-- What you should do --
Please restate word for word all lines from the one containing "balance: 1809.71 -> 1758.76" to the final line of the entries, and include no pictures.

Version comparison data
++++++

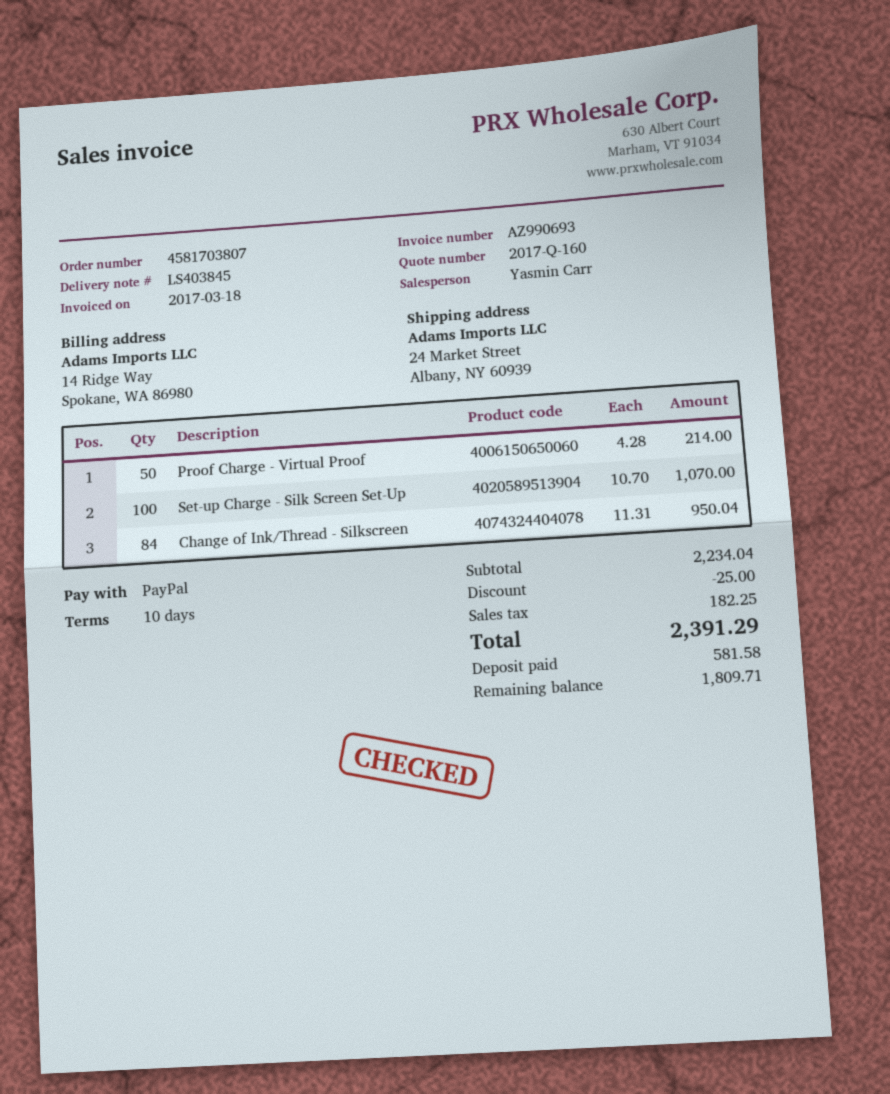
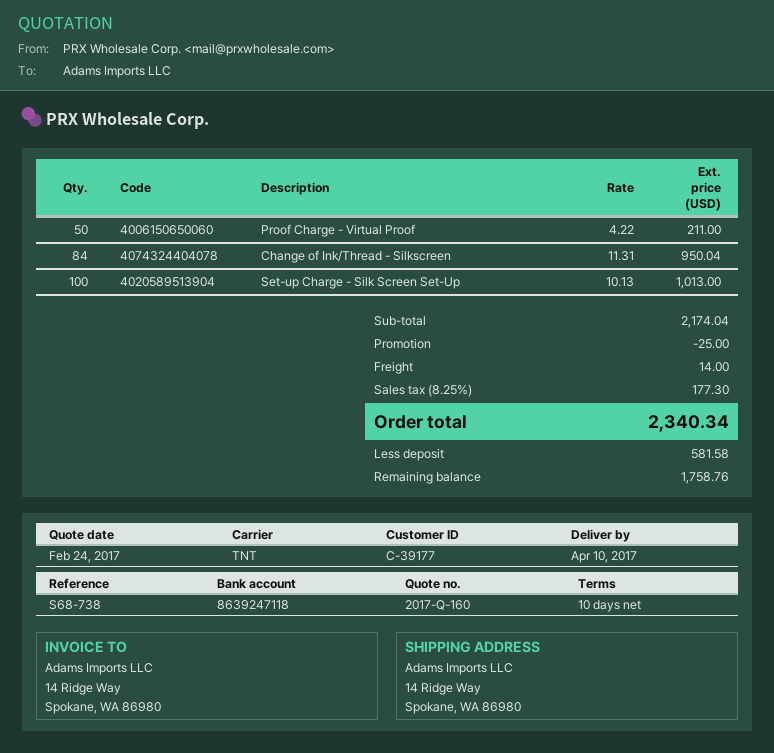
ship to: 24 Market Street, Albany, NY 60939 -> 14 Ridge Way, Spokane, WA 86980
Proof Charge - Virtual Proof: 50 x 4.28 = 214.00 -> 50 x 4.22 = 211.00
Set-up Charge - Silk Screen Set-Up: 100 x 10.70 = 1070.00 -> 100 x 10.13 = 1013.00
subtotal: 2234.04 -> 2174.04
shipping: none -> 14.00
tax: 182.25 -> 177.30
total: 2391.29 -> 2340.34
balance: 1809.71 -> 1758.76

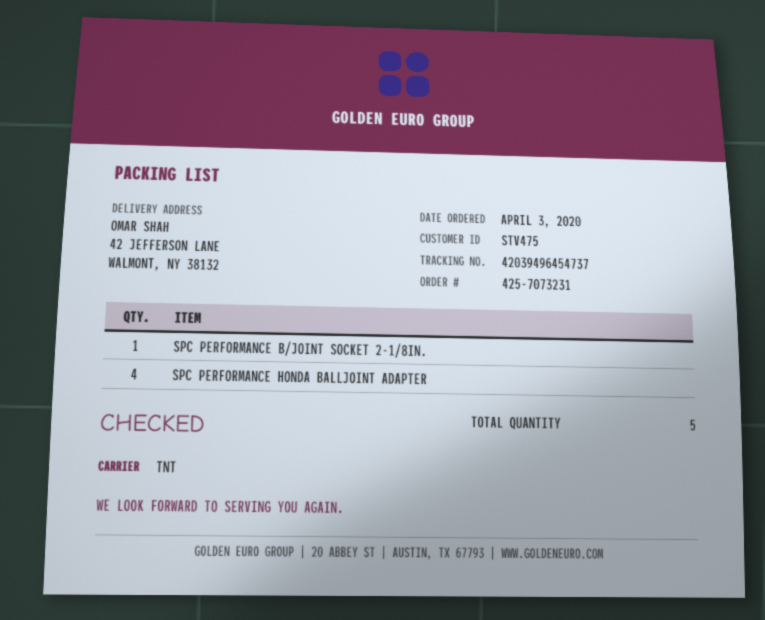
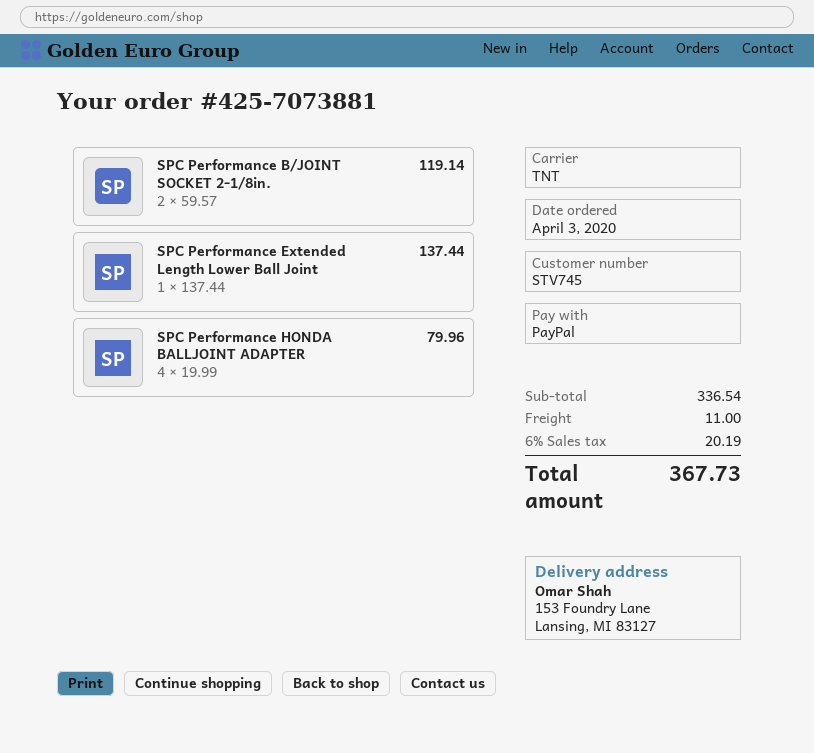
order number: 425-7073231 -> 425-7073881
customer number: STV475 -> STV745
ship to: 42 JEFFERSON LANE, WALMONT, NY 38132 -> 153 Foundry Lane, Lansing, MI 83127
SPC PERFORMANCE B/JOINT SOCKET 2-1/8IN.: 1 -> 2
SPC Performance Extended Length Lower Ball Joint: none -> 1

++++++

-- Response --
balance: 1809.71 -> 1758.76

order number: 425-7073231 -> 425-7073881
customer number: STV475 -> STV745
ship to: 42 JEFFERSON LANE, WALMONT, NY 38132 -> 153 Foundry Lane, Lansing, MI 83127
SPC PERFORMANCE B/JOINT SOCKET 2-1/8IN.: 1 -> 2
SPC Performance Extended Length Lower Ball Joint: none -> 1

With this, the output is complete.